C’est terrible de comparer les misères. La faim, quand elle gouverne les esprits, quand elle prend toute la place, est-elle plus terrible que le sida, que l’exclusion, que les injustices de l’apartheid et que la grande pauvreté? Les petits êtres aux yeux creux qui se tiennent à peine sur leurs jambes, je ne peux pas les oublier et, toutes les fois que je pleure sur mon chagrin, je pense à leur gros ventre vide et je m’en veux de pleurer sur mon sort.
Le taxi m’a déposée sur la rue principale devant le grand quai où, trois fois par semaine, des bateaux de croisière vomissent leur cargaison de touristes.
Krulaj est une petite ville toute mignonne et colorée, propre et sans prétention. Trois mille personnes y vivent. On y parle le papiamento et l’anglais. Je n’y étais venue que deux fois malgré nos nombreux séjours dans l’île.
Je me suis arrêtée au Cactus Blue Bar & Restaurant installé sur un grand quai flottant. Les tables étaient occupées par des couples et des groupes. Des gens pas pressés, des visages bronzés. Je me suis installée au bar pour manger. Autour, des voix fortes et joyeuses, des conversations en anglais et en hollandais, des jeunes pour la plupart.

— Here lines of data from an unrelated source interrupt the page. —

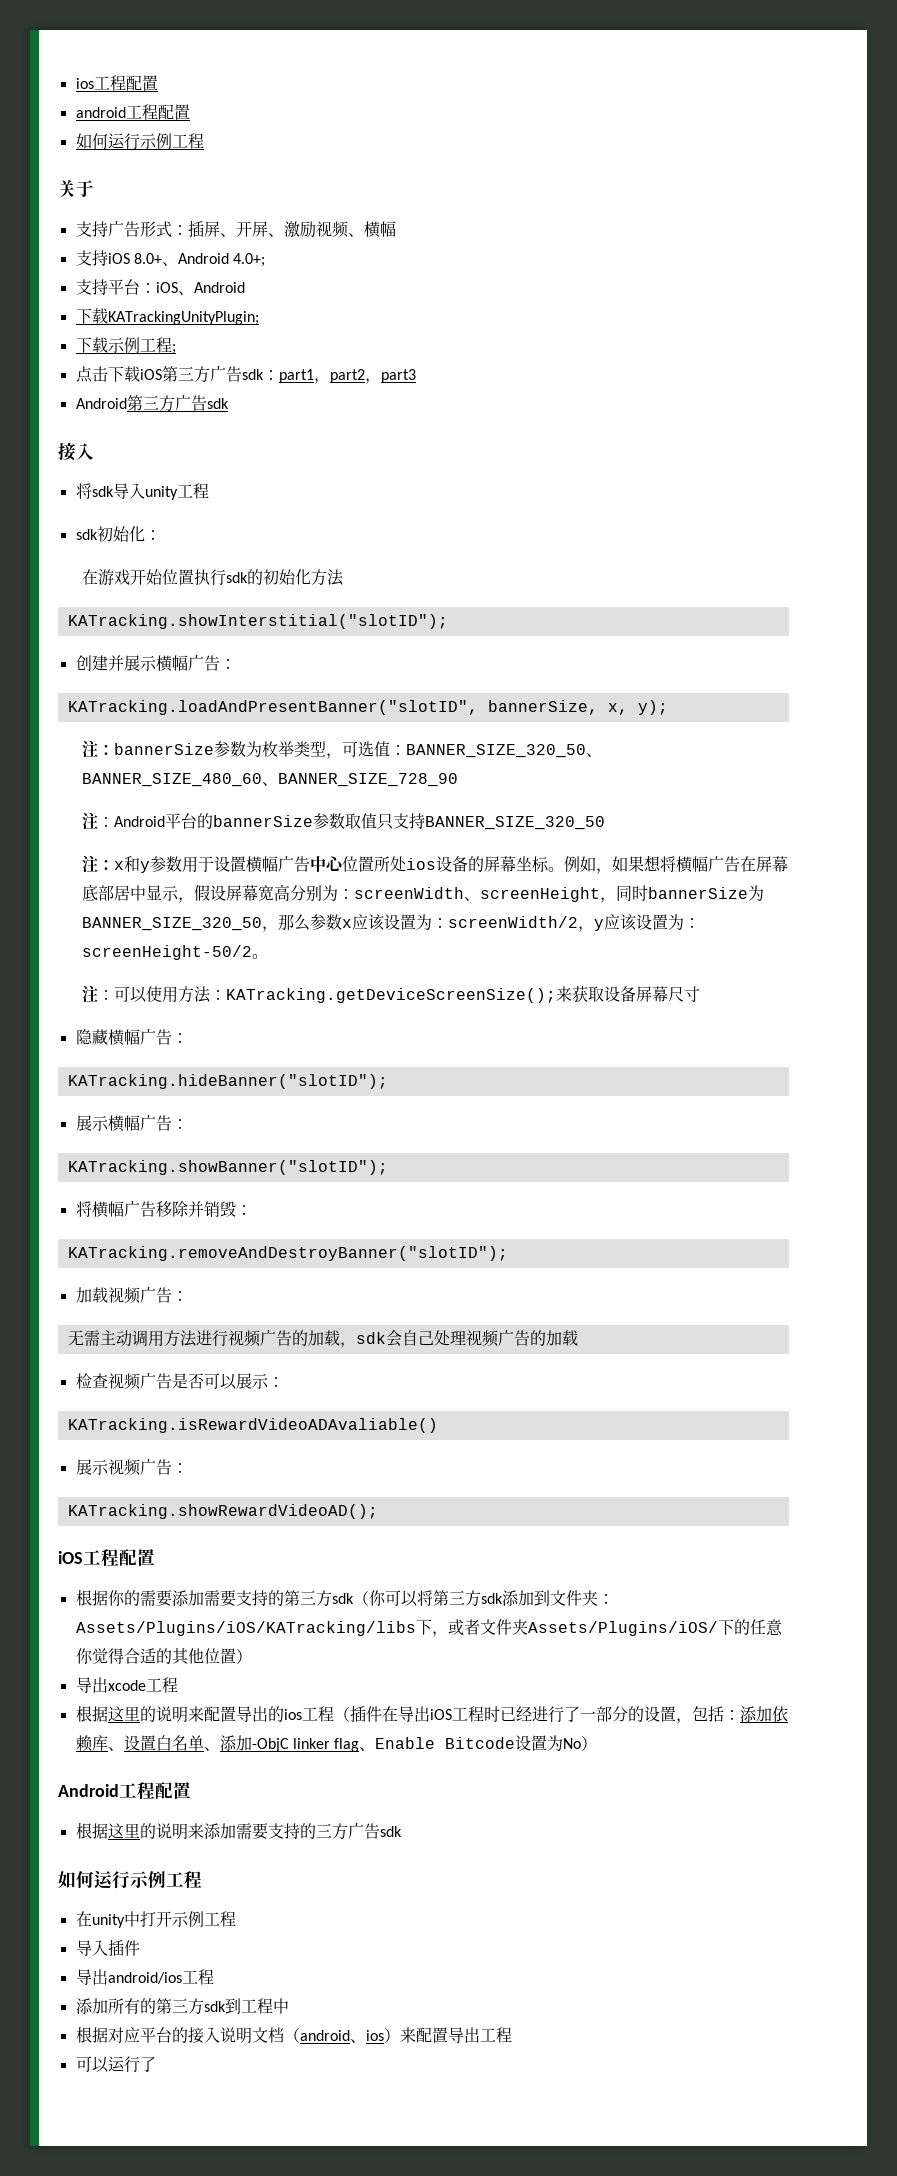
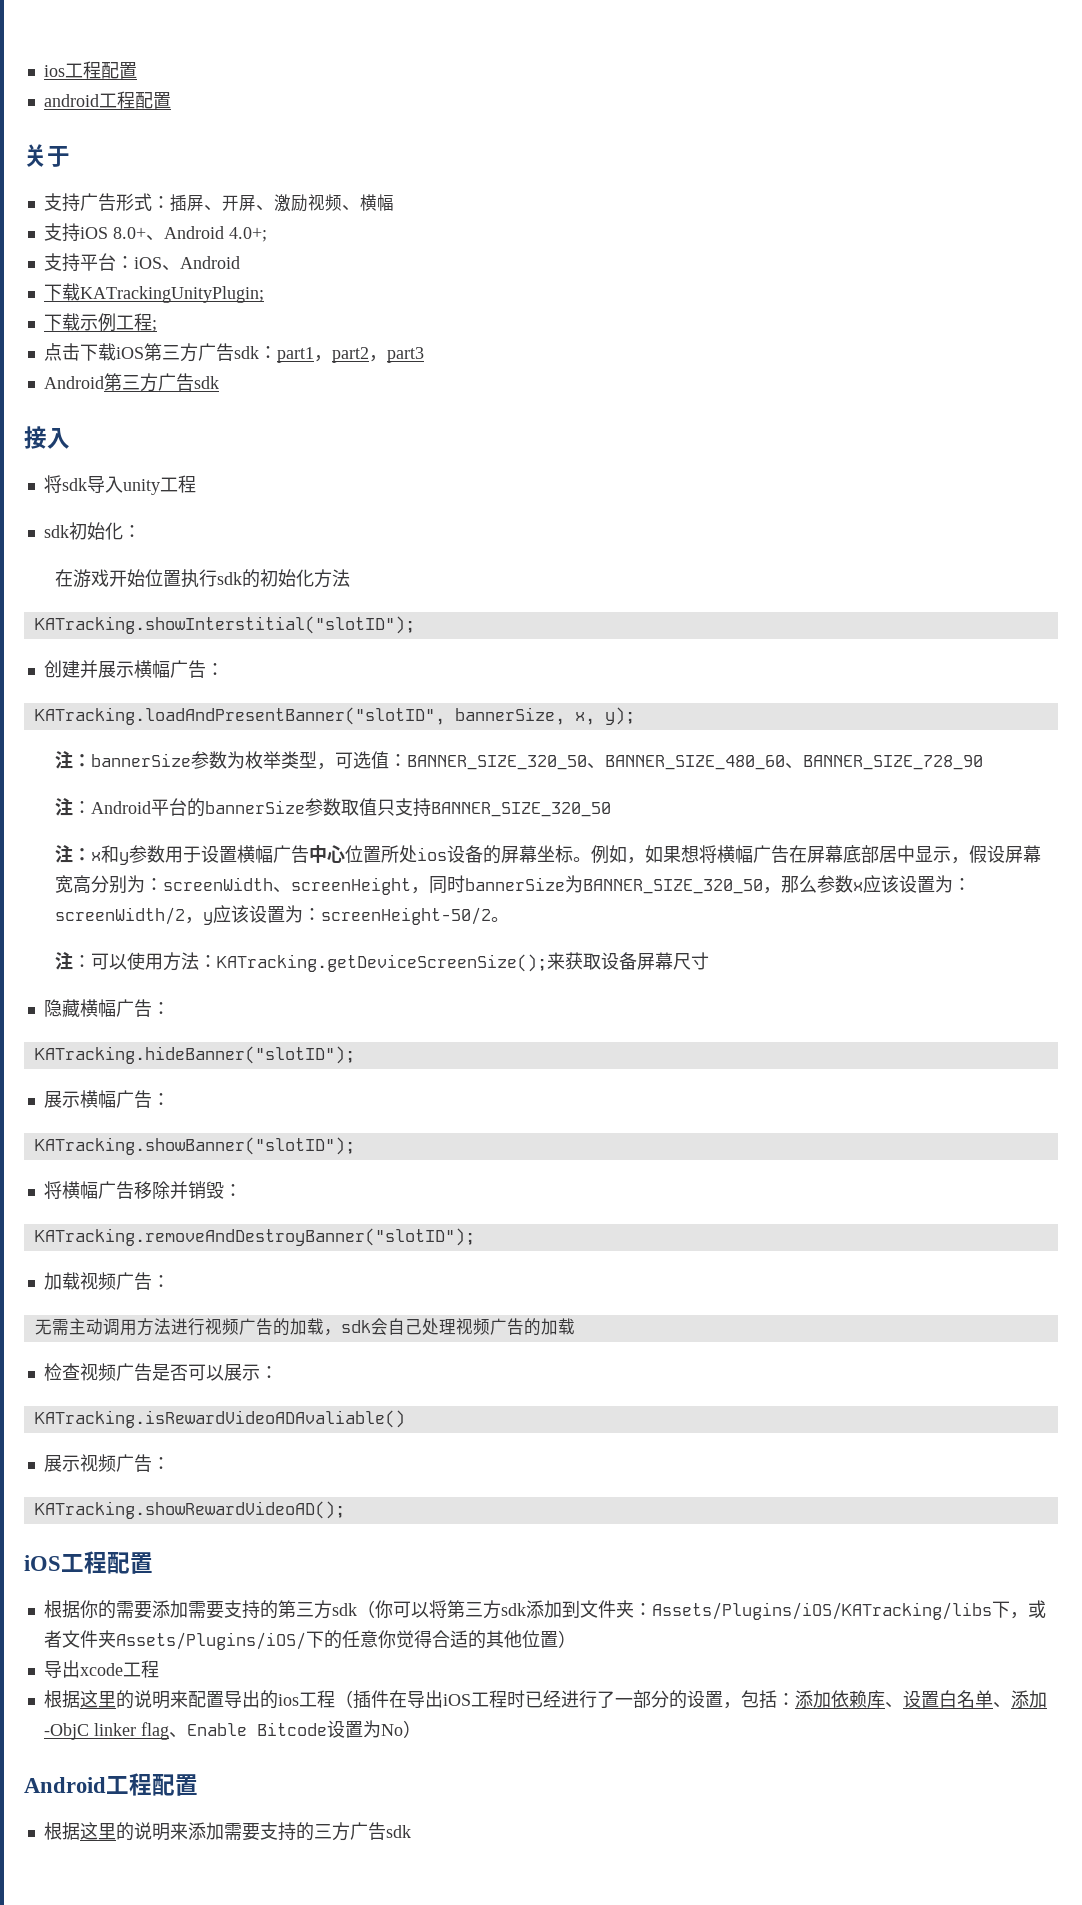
  android工程配置
- 如何运行示例工程
  根据这里的说明来添加需要支持的三方广告sdk
- 如何运行示例工程
- 在unity中打开示例工程
- 导入插件
- 导出android/ios工程
- 添加所有的第三方sdk到工程中
- 根据对应平台的接入说明文档（android、ios）来配置导出工程
- 可以运行了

À une table en face de la mer, un couple plus âgé. L’homme lorgnait avec trop d’appétit le décolleté de la serveuse blonde et plantureuse. Son air de vieux cochon me dégoûtait. J’ai plaint sa femme et me suis consolée de mon état de célibataire.
J’avais hâte d’être servie, de manger et de quitter l’endroit. J’ai réalisé que, depuis lui, depuis Simon, je voulais toujours être ailleurs. Et ailleurs avait encore un autre ailleurs. Il n’y avait que devant les caméras, à lire les nouvelles, la tête pleine d’incidents, d’explosions en Palestine, en Israël ou en Irak, de guerres, de scandales dans le monde politique, des amours du président français, d’émeutes dans les quartiers de ma ville, de soubresauts des Bourses dans le monde, de catastrophes, que ma douleur disparaissait. Il fallait toute la misère du monde pour soulager la mienne.
« Et Adam? » pensais-je. Étais-je avec lui parce qu’il me transportait tout simplement dans un autre genre de tourbillons frénétiques d’activités? Pourtant, je devais guérir. J’avais honte de souffrir encore.
J’ai commandé un poisson grillé, je ne peux pas me souvenir lequel; peu m’importait. De la bière, parce que le vin ne se servait pas au verre. Pas de dessert, pas de café, l’addition.
J’étais calme, au neutre, moins souffrante. La grande tempête de douleur passée, je pouvais regarder la lune. Soudain, j’ai repensé à une carte de Noël que Simon m’avait offerte au début de notre liaison. En noir et blanc, un Pierrot regardait un croissant de lune. Il avait écrit : « À celle qui aimerait que la lune devienne ronde pour mieux vivre le jour. Tendrement, Simon. »
Cette phrase n’avait pas de sens, je l’avais simplement trouvée très belle. Était-elle de lui? L’avait-il copiée? Qu’importait, il l’avait écrite pour moi de sa main.
Cette nuit-là, la lune n’était pas ronde et je n’avais aucun désir qu’elle le devienne. J’aurais voulu que le croissant aille se cacher derrière les nuages. J’ai souhaité un véritable orage, du tonnerre, des éclairs et de la pluie pour ne pas avoir l’obligation de me réjouir d’un si beau climat, du bruit léger des vagues, du ciel étoilé.
J’ai marché dans la rue principale à la recherche d’un taxi.